Le Vatican a annoncé, ce lundi 21 avril 2025, la mort du pape François, survenue dans sa résidence de la Maison Sainte-Marthe à 7 h 35, au lendemain de la bénédiction pascale Urbi et Orbi. Âgé de 88 ans, Jorge Mario Bergoglio, premier pape originaire d’Amérique latine, laisse derrière lui un héritage marqué par l’humilité, l’engagement en faveur des plus vulnérables et un appel constant à la paix.
Le décès du pape François a été annoncé par le cardinal Kevin Farrell, camerlingue de la Chambre apostolique, dans une déclaration publique : « Ce matin, à 7 h 35, l’évêque de Rome, François, est rentré à la maison du Père. Toute sa vie a été consacrée au service du Seigneur et de son Église. »
Né à Buenos Aires le 17 décembre 1936, Jorge Mario Bergoglio avait été élu 266ᵉ pape de l’Église catholique le 13 mars 2013. Ancien archevêque de sa ville natale, il était devenu le premier souverain pontife jésuite et latino-américain.

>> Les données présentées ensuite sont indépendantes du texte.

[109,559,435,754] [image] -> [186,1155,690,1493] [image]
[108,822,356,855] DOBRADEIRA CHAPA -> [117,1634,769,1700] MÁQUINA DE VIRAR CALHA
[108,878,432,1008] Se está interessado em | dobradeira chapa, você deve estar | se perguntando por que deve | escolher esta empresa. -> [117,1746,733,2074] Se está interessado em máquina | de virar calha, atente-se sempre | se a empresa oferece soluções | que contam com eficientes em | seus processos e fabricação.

Selon le Vatican News, le pape François a été le premier dans de nombreux domaines : premier pape jésuite, premier pape d’Amérique latine, et le premier à choisir le nom de François sans chiffre. Il fut aussi le premier à être élu alors que son prédécesseur était encore en vie et le premier à résider en dehors du palais apostolique. Durant son pontificat, il a visité des terres jamais touchées par un pape, de l’Irak à la Corse, et a signé une déclaration de fraternité avec l’une des principales autorités islamiques.
François a également mis en place des réformes importantes. Il a instauré un Conseil des cardinaux pour gouverner l’Église, confié des rôles de responsabilité aux femmes et aux laïcs dans la Curie, et lancé un synode qui impliquait avant tout le peuple de Dieu. Il a aboli le secret pontifical pour les cas d’abus sexuels et supprimé la peine de mort du catéchisme.
Sa dernière apparition publique a eu lieu la veille de sa mort, lors de la bénédiction Urbi et Orbi de Pâques. Fidèle à son message de paix, il avait une fois de plus lancé un appel à « déposer les armes » et à « se tourner vers le dialogue », des mots qui avaient accompagné l’ensemble de son pontificat.
De nombreuses réactions ont suivi l’annonce de son décès. Dans un message publié sur les réseaux sociaux, le secrétaire général de l’ONU, António Guterres, a salué « un messager d’espoir, d’humilité et d’humanité », soulignant le rôle du pape comme « voix transcendante pour la paix, la dignité humaine et la justice sociale ».
De son côté, le gouvernement haïtien a rendu hommage à « un grand ami d’Haïti », rappelant que le pape François « a porté Haïti dans sa prière et dans son cœur, dans ses heures les plus sombres ». Il est décrit comme un « leader moral rare et profond » dont les convictions ont profondément marqué les fidèles et au-delà.
La disparition du pape François laisse vacant le siège de Saint-Pierre, ouvrant ainsi une nouvelle page pour l’Église catholique, alors que les hommages affluent du monde entier.